В начале XX в., особенно после 1917 г., русские диалекты были включены в новую языковую политику. Центральным моментом этой политики была социально-политическая компрометация русских диалектов и замена их литературным языком. Овладение литературным языком предполагает, что носители диалекта, встав перед альтернативой выбора из диалектного и литературного варианта одного явления (по Р. И. Аванесову — это компоненты одного соответственного явления [Аванесов 1947]), отдают предпочтение литературному варианту. Собственно к формированию этого стереотипа и сводится проблема замены диалектов литературным языком.
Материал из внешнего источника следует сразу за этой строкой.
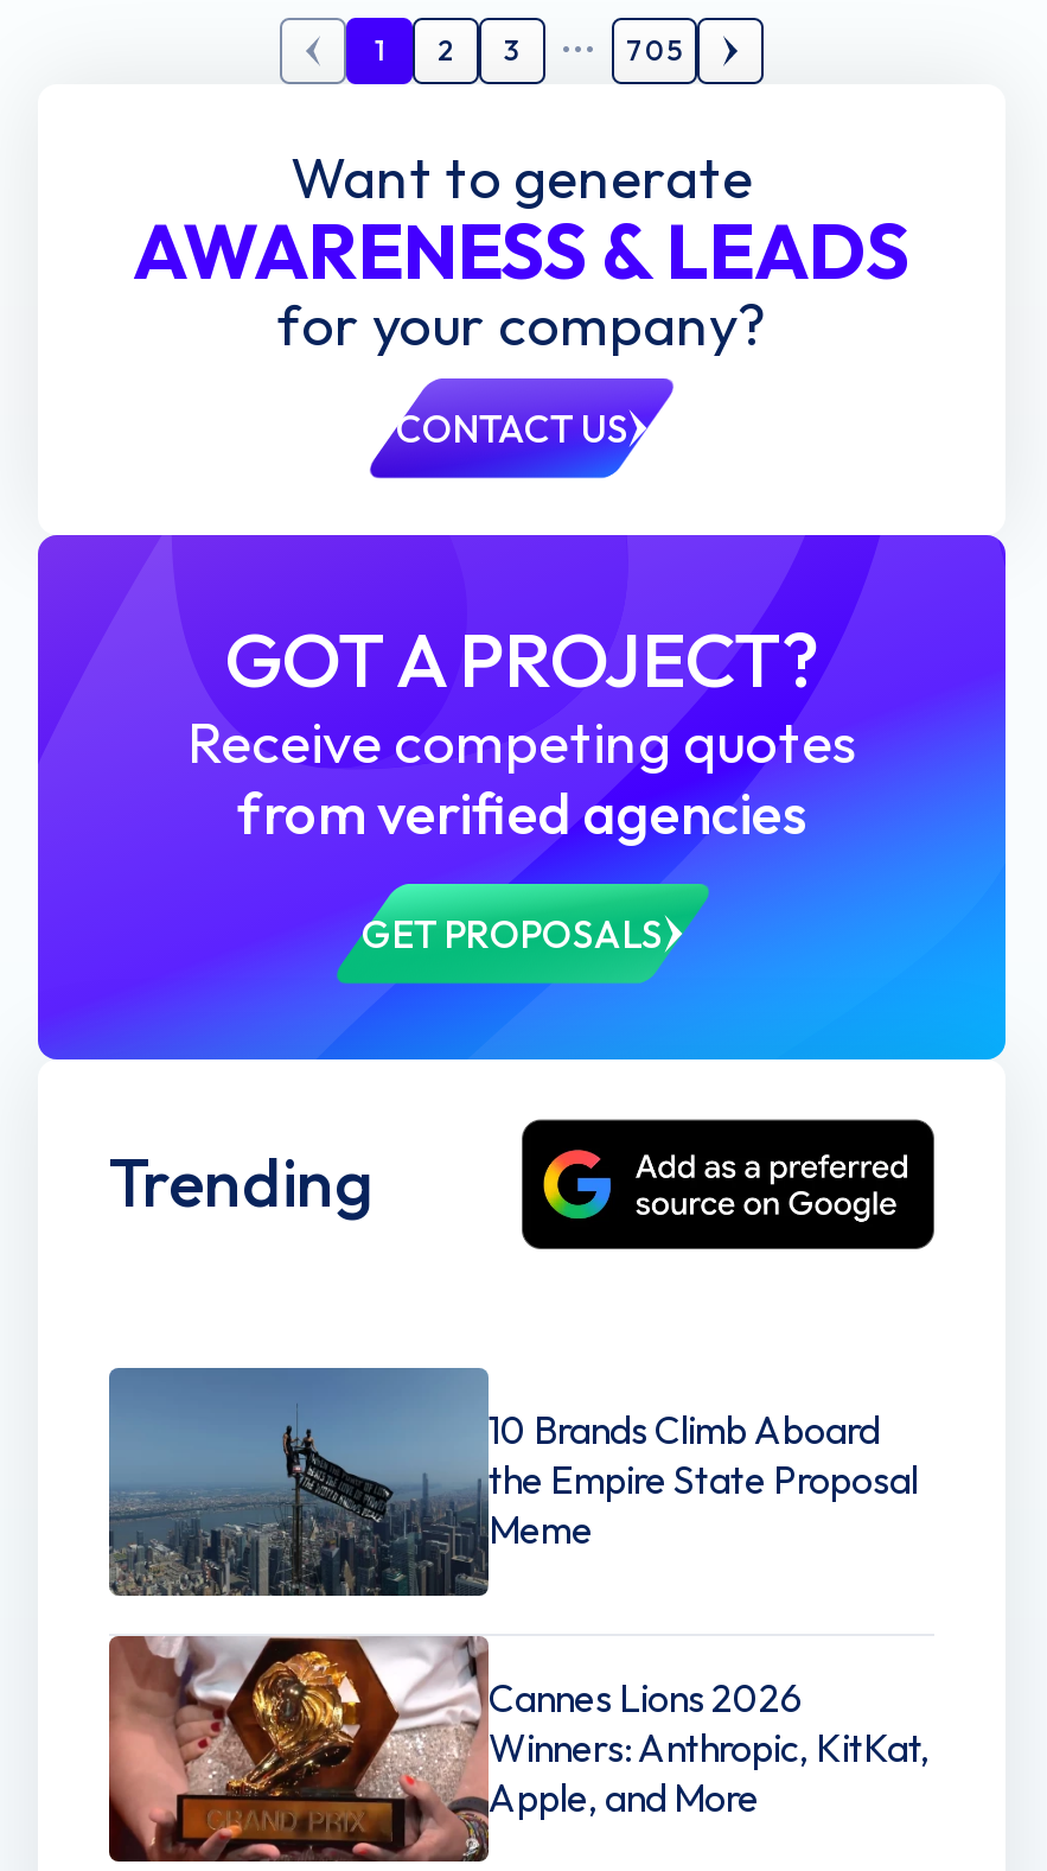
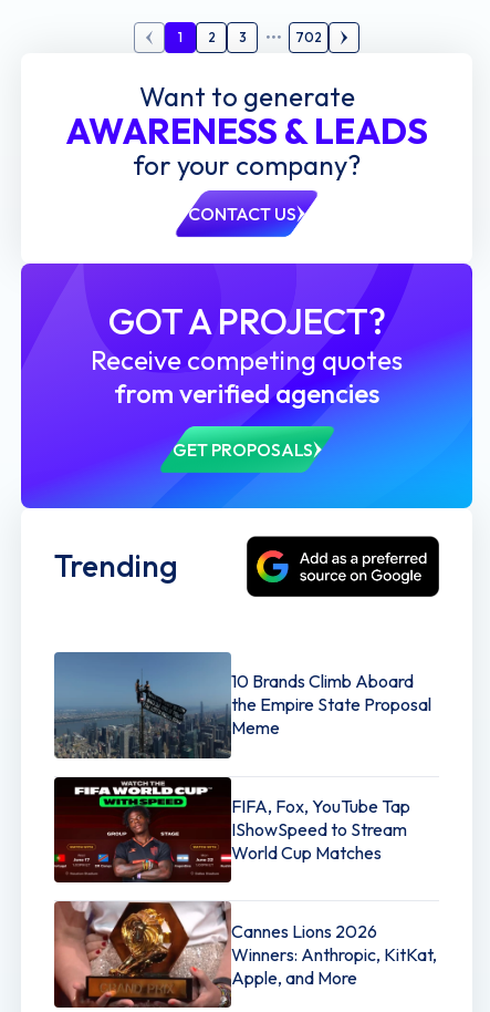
[626,33,683,69] 705 -> [295,29,322,46] 702
none -> [53,776,410,882] [image] | FIFA, Fox, YouTube Tap | IShowSpeed to Stream | World Cup Matches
Планомерному внедрению литературного языка призвано служить школьное образование. В случае успешного решения задачи должна измениться языковая ситуация в масштабах национального языка, поскольку из него устраняются территориально ограниченные формы. Вариантом решения той же задачи может быть установление такого соотношения между диалектом и литературным языком, которое определяется как «координативное двуязычие» [Розенцвейг 1972: 10]. Однако, как показала практика, оба желаемых результата не всегда оказываются достижимыми.
Переход от диалекта к литературному языку предполагает сознательный отказ от материнского языка/речи. Такой отказ (если только он не связан с переходом на язык, понятный всем участникам коммуникативного акта, от языка, понятного лишь части участников этого акта) принципиально должен сопровождаться негативной оценкой своего языка. Подобная оценка без труда формируется, если диалектоноситель оказывается в среде говорящих на литературном языке и изолирован от представителей своего диалекта. Престиж литературного языка в такой ситуации безусловен, поскольку «престиж связан с перенесением на одну из лингвистических форм социальных ценностей, приписываемых выработавшей их социальной группе» [Лабов 1976: 21]. Ощущение престижности языкового идиома сопровождается стремлением не выделяться на общем фоне говорящих на этом языке, а стать одним из них. Однако и в такой ситуации носители диалекта не всегда полностью освобождаются от диалектных особенностей в своей речи [Коготкова 1979: 7; Розенцвейг: 5]. Особенно это касается грамматической стороны языка — фонетики и морфологии, в меньшей — степени лексики [Баранникова 1974: 55].
По-другому обстоит дело, если обучающийся литературному языку диалектоноситель живет в коллективе говорящих на диалекте, когда социальный контроль имеет другое содержание, чем в ситуации, описанной выше. В этих условиях престиж литературного языка за пределами школы не самоочевиден. Ощущаемое диалектоносителем отличие своего языка от стандарта не означает обязательно негативного отношения к своему языку. Не исключена даже негативная оценка литературных форм в речи диалектоносителей. Так, иногда попытки отдельных лиц внести орфоэпическую коррекцию в свою речь встречают насмешливое отношение со стороны других носителей диалекта и оценивается как жеманство и претенциозность. В этом случае действует универсальный принцип: «Всякая устойчивая социальная группа — помимо всех других условий своего образования — объединяется общностью языка… Тесная и длительная солидарность не может существовать без этого. А с другой стороны — только при противопоставлении или столкновении с другой группировкой обнаруживается сплоченность коллектива. Язык, таким образом, оказывается всегда фактором социальной дифференциации не в меньшей мере, чем социальной интеграции» [Ларин 1977: 191]. Языковая практика среды становится препятствием на пути отказа от диалекта — правильным считается то, что общепринято.